>From the Juilliard website:
Composer David Diamond Dies at 89
By Ben Mattison
14 Jun 2005
David Diamond, one of the leading American composers of the 20th
century, died yesterday at his home near Rochester, New York,
the Rochester Democrat and Chronicle reports. He was 89.
At a time when serial music was dominant in American composition,
Diamond was a neo-Romantic with an ear for melody. In an interview
with the Seattle Times last month, he said, "I have always thought
music had to have strong melodic contours, good rhythmic variety
and counterpoint, or it would make no dent on people.... Our
society needs consonance; it was always a must, because of the
communicative power of that kind of music."
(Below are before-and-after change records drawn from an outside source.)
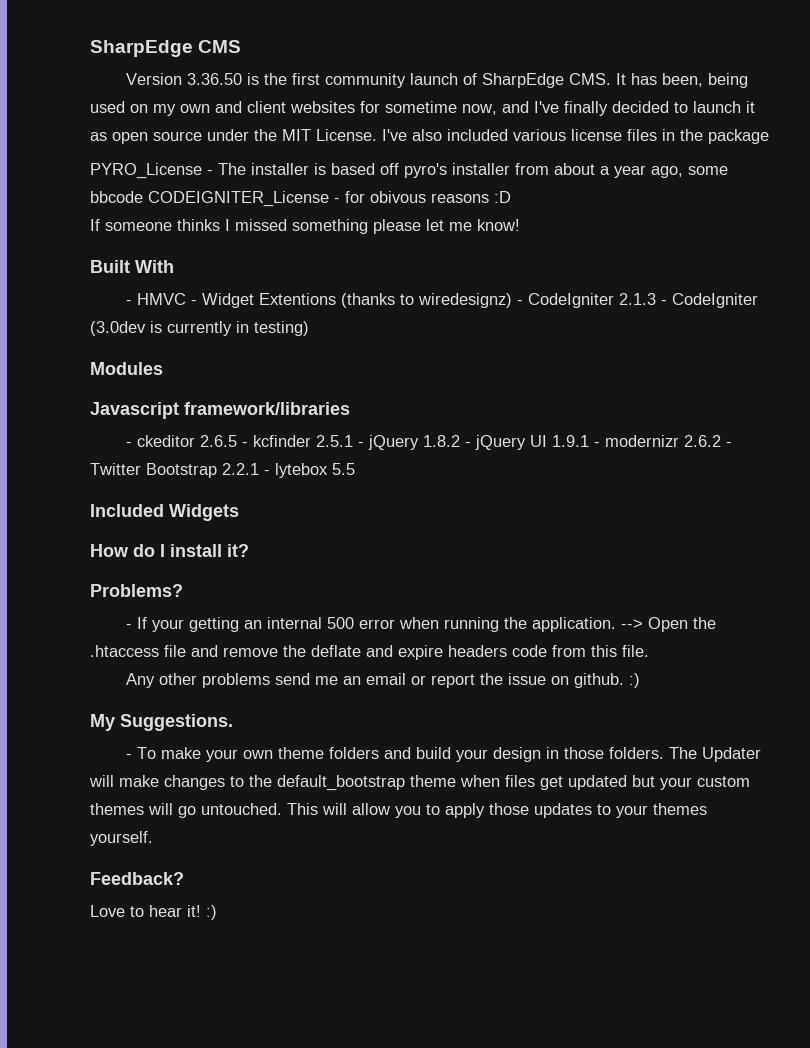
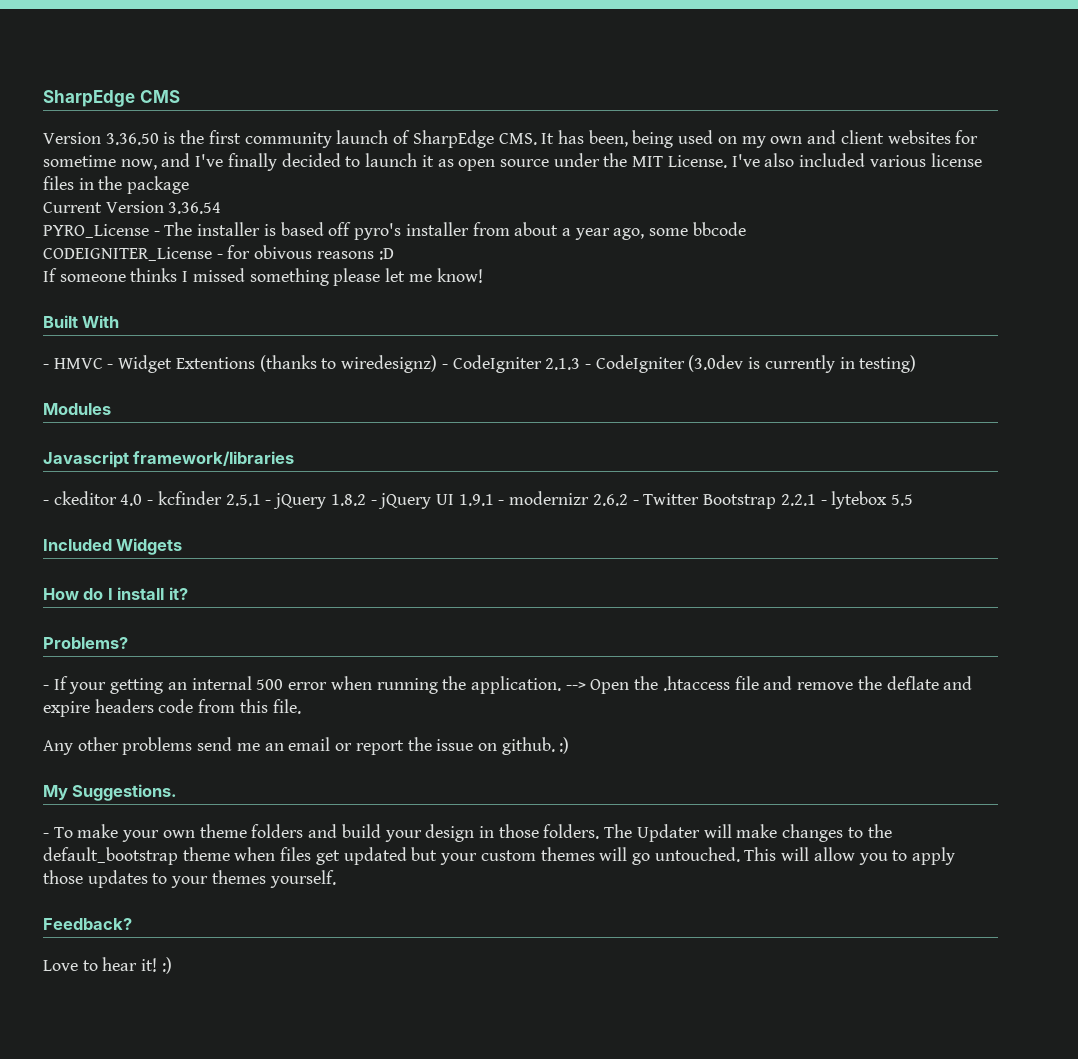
+ Current Version 3.36.54
- PYRO_License - The installer is based off pyro's installer from about a year ago, some bbcode CODEIGNITER_License - for obivous reasons :D
+ PYRO_License - The installer is based off pyro's installer from about a year ago, some bbcode
+ CODEIGNITER_License - for obivous reasons :D
- - ckeditor 2.6.5 - kcfinder 2.5.1 - jQuery 1.8.2 - jQuery UI 1.9.1 - modernizr 2.6.2 - Twitter Bootstrap 2.2.1 - lytebox 5.5
+ - ckeditor 4.0 - kcfinder 2.5.1 - jQuery 1.8.2 - jQuery UI 1.9.1 - modernizr 2.6.2 - Twitter Bootstrap 2.2.1 - lytebox 5.5

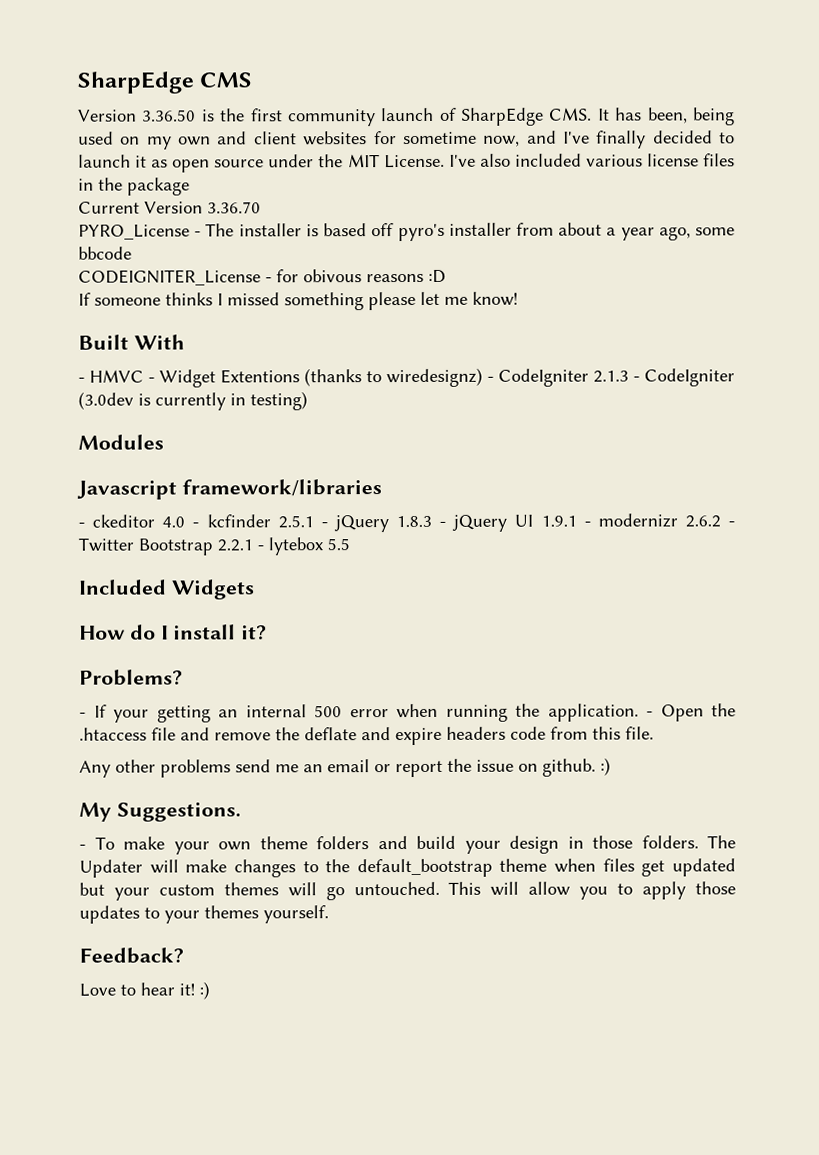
- Current Version 3.36.54
+ Current Version 3.36.70
- - ckeditor 4.0 - kcfinder 2.5.1 - jQuery 1.8.2 - jQuery UI 1.9.1 - modernizr 2.6.2 - Twitter Bootstrap 2.2.1 - lytebox 5.5
+ - ckeditor 4.0 - kcfinder 2.5.1 - jQuery 1.8.3 - jQuery UI 1.9.1 - modernizr 2.6.2 - Twitter Bootstrap 2.2.1 - lytebox 5.5
- --> Open the .htaccess file and remove the deflate and expire headers code from this file.
+ - Open the .htaccess file and remove the deflate and expire headers code from this file.

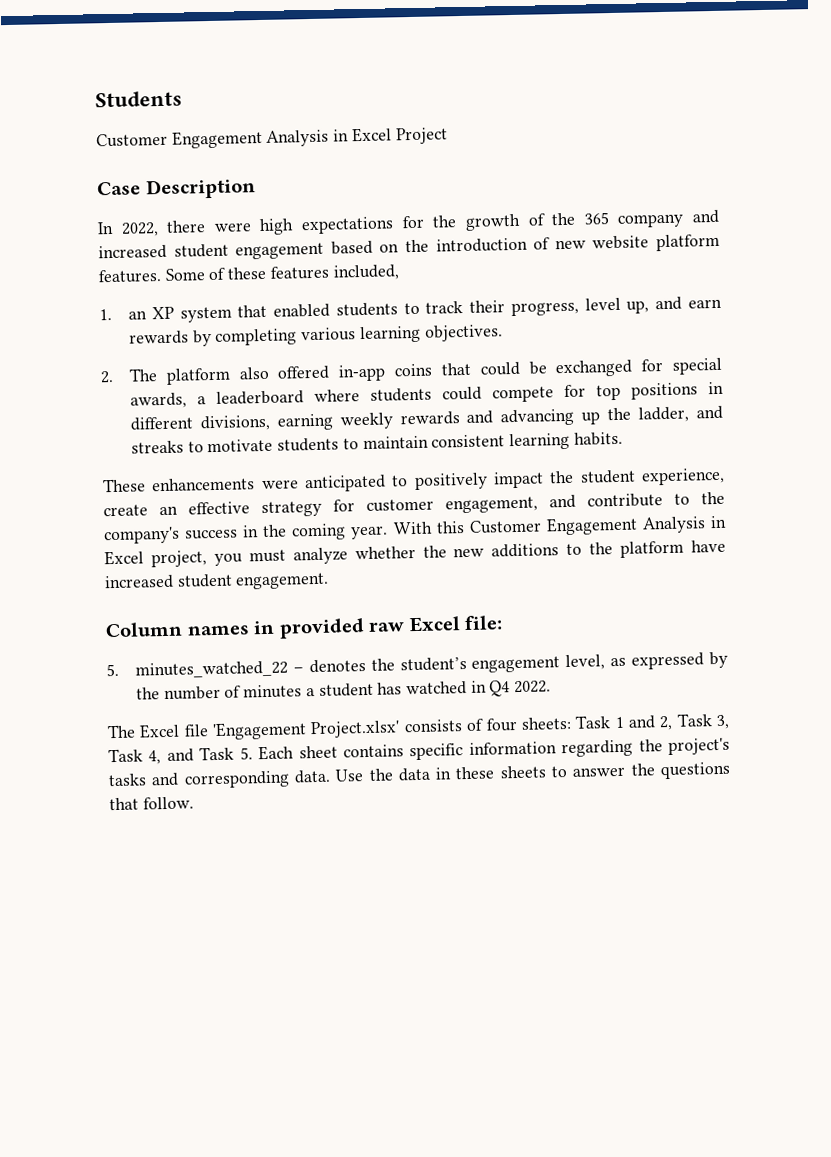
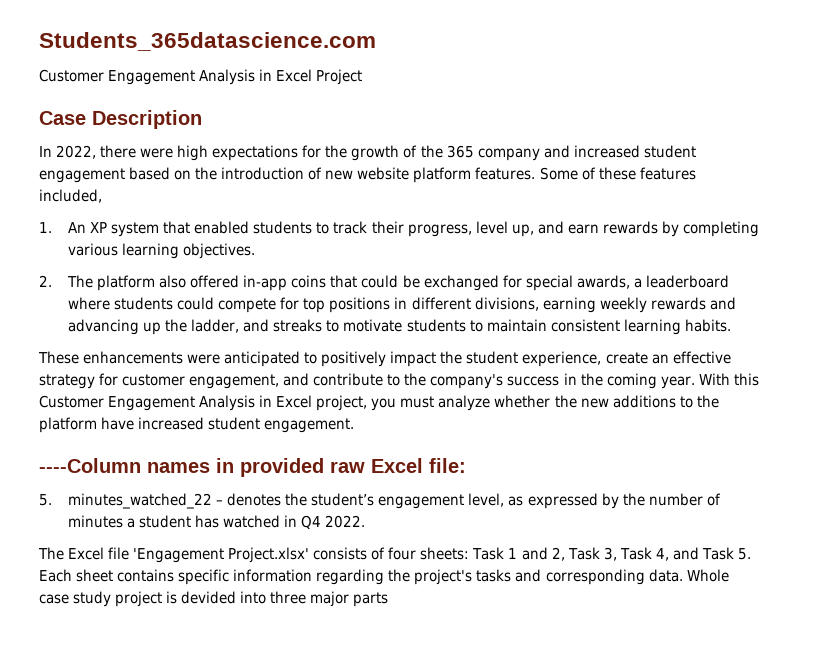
- Students
+ Students_365datascience.com
- 1. an XP system that enabled students to track their progress, level up, and earn rewards by completing various learning objectives.
+ 1. An XP system that enabled students to track their progress, level up, and earn rewards by completing various learning objectives.
- Column names in provided raw Excel file:
+ ----Column names in provided raw Excel file:
- Use the data in these sheets to answer the questions that follow.
+ Whole case study project is devided into three major parts

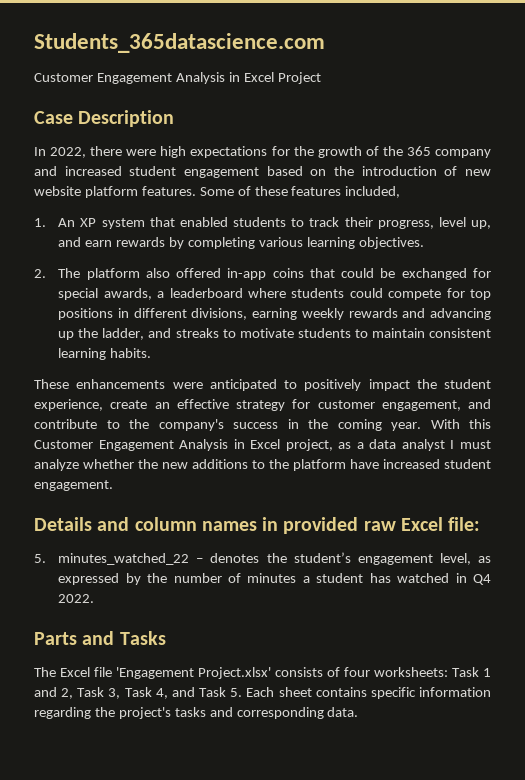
- With this Customer Engagement Analysis in Excel project, you must analyze whether the new additions to the platform have increased student engagement.
+ With this Customer Engagement Analysis in Excel project, as a data analyst I must analyze whether the new additions to the platform have increased student engagement.
- ----Column names in provided raw Excel file:
+ Details and column names in provided raw Excel file:
+ Parts and Tasks
- The Excel file 'Engagement Project.xlsx' consists of four sheets: Task 1 and 2, Task 3, Task 4, and Task 5. Each sheet contains specific information regarding the project's tasks and corresponding data. Whole case study project is devided into three major parts
+ The Excel file 'Engagement Project.xlsx' consists of four worksheets: Task 1 and 2, Task 3, Task 4, and Task 5. Each sheet contains specific information regarding the project's tasks and corresponding data.

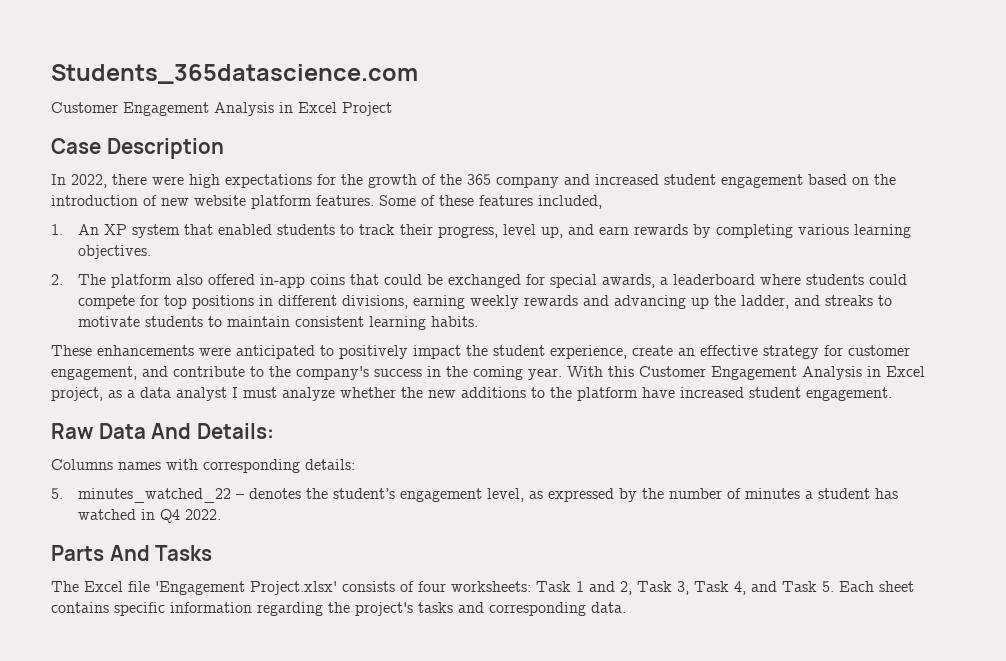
- Details and column names in provided raw Excel file:
+ Raw Data And Details:
+ Columns names with corresponding details:
- Parts and Tasks
+ Parts And Tasks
Diamond's many works included 11 symphonies, ten string quartets,
art songs, choral music, solo prices for piano and string
instruments, sonatas, and more. Perhaps his most-performed piece
was Rounds for String Orchestra.
Born in Rochester in 1915, Diamond studied for a year at the
Eastman School of Music before leaving for New York, where he
worked with Roger Sessions at the New Music School and Dalcroze
Institute. In 1935, he traveled to Paris, where he studied with
Nadia Boulanger.
In the 1940s, he returned to the United States and wrote the
first of his important works, including his first four symphonies
and first three string quartets-the third of which won the 1947
New York Music Critics' Circle Award-as well as Rounds. He moved
to Italy in the 1950s and remained there until 1966. Shortly
after his return to the United States, Leonard Bernstein and the
New York Philharmonic premiered his Symphony No. 5 and his Piano
Concerto. Diamond, Bernstein said at the time, was a "vital
branch in the stream of American music."
Diamond was chairman of the composition department at the Manhattan
School of Music in the late 1960s; he taught at the Juilliard
School from 1973 to 1997. He received the William Schuman medal,
the gold medal of the American Academy of Arts and Letters, the
Edward MacDowell Award, and the National Medal of the Arts.
According to the Democrat and Chronicle, Diamond did not wish
to have a funeral, but Seattle Symphony conductor Gerard Schwarz,
a champion of his music, plans to organize a memorial concert.